───── GIVEN DATA
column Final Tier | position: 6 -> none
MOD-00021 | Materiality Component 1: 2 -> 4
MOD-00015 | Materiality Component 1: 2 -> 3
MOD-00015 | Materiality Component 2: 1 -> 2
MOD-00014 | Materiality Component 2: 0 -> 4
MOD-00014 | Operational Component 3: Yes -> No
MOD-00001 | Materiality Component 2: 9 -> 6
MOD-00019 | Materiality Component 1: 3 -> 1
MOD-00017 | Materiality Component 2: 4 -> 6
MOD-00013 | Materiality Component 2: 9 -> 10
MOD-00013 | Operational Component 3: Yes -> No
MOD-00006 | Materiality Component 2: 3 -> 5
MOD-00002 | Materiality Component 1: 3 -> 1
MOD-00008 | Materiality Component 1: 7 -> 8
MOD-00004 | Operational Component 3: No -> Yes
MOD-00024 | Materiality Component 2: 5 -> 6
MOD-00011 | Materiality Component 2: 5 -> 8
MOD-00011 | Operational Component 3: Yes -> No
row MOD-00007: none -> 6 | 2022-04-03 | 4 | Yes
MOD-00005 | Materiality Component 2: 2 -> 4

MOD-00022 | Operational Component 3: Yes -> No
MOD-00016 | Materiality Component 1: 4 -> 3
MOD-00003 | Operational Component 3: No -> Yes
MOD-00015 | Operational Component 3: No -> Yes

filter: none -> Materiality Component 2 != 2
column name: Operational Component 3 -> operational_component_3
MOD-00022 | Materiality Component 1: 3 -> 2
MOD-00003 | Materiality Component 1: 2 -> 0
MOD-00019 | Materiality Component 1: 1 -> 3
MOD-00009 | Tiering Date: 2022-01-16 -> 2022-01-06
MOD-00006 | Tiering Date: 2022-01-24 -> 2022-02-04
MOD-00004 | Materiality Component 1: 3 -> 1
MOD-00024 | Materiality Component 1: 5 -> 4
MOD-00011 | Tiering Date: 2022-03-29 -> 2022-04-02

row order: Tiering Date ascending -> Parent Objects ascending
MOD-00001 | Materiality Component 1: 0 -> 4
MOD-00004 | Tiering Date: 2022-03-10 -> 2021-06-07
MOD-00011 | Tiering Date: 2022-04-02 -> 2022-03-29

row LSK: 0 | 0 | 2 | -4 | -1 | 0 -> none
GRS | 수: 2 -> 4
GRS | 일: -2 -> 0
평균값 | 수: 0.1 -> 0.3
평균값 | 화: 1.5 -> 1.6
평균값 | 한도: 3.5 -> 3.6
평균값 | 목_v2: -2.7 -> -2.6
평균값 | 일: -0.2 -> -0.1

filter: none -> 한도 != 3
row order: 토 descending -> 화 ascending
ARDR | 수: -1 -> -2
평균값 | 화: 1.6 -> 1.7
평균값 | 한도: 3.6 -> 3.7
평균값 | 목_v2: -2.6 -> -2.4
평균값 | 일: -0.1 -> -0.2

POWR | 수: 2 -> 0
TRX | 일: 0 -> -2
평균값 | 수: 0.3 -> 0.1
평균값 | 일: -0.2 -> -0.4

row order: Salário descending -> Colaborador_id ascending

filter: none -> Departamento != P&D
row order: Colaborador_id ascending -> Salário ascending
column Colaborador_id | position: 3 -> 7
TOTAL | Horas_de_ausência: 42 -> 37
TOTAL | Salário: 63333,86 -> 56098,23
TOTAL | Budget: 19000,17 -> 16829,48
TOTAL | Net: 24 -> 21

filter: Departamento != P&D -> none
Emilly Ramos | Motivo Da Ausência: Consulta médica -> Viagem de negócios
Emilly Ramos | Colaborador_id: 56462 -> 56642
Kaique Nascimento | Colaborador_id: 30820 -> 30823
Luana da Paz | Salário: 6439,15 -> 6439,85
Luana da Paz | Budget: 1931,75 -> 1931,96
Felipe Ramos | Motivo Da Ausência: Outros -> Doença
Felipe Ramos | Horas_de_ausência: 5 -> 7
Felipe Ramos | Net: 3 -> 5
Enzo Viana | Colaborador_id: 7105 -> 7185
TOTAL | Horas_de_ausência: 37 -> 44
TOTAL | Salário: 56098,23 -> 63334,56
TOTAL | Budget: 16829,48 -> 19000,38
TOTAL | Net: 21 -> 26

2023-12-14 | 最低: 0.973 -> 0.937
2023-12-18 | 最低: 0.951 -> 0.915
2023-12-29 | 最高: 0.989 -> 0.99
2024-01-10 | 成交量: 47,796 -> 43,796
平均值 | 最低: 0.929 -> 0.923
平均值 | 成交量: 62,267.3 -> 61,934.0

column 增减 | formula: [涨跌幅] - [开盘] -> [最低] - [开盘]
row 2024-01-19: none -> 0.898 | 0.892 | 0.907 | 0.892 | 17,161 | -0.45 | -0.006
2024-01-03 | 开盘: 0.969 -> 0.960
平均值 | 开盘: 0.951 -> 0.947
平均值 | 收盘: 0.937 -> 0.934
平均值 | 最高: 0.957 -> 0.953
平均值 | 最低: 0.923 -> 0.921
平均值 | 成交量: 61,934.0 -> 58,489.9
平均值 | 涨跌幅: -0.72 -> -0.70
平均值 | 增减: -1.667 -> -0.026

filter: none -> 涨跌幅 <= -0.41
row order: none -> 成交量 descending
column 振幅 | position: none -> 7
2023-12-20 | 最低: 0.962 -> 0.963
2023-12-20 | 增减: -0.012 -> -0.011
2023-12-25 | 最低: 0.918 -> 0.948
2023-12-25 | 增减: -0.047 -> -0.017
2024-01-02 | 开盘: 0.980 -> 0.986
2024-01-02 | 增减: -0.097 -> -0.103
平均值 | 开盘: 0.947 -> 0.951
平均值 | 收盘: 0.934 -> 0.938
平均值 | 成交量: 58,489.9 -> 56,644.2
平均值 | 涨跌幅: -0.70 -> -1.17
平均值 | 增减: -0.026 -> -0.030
──────────
▶ EXERCISE INSTRUCTIONS
From the listing above, repeat exactly the lines starting at the line that includes "filter: Departamento != P&D -> none" and ending at the line that includes "Luana da Paz | Salário: 6439,15 -> 6439,85", with nothing outside that span.

▶ ANSWER BOX
filter: Departamento != P&D -> none
Emilly Ramos | Motivo Da Ausência: Consulta médica -> Viagem de negócios
Emilly Ramos | Colaborador_id: 56462 -> 56642
Kaique Nascimento | Colaborador_id: 30820 -> 30823
Luana da Paz | Salário: 6439,15 -> 6439,85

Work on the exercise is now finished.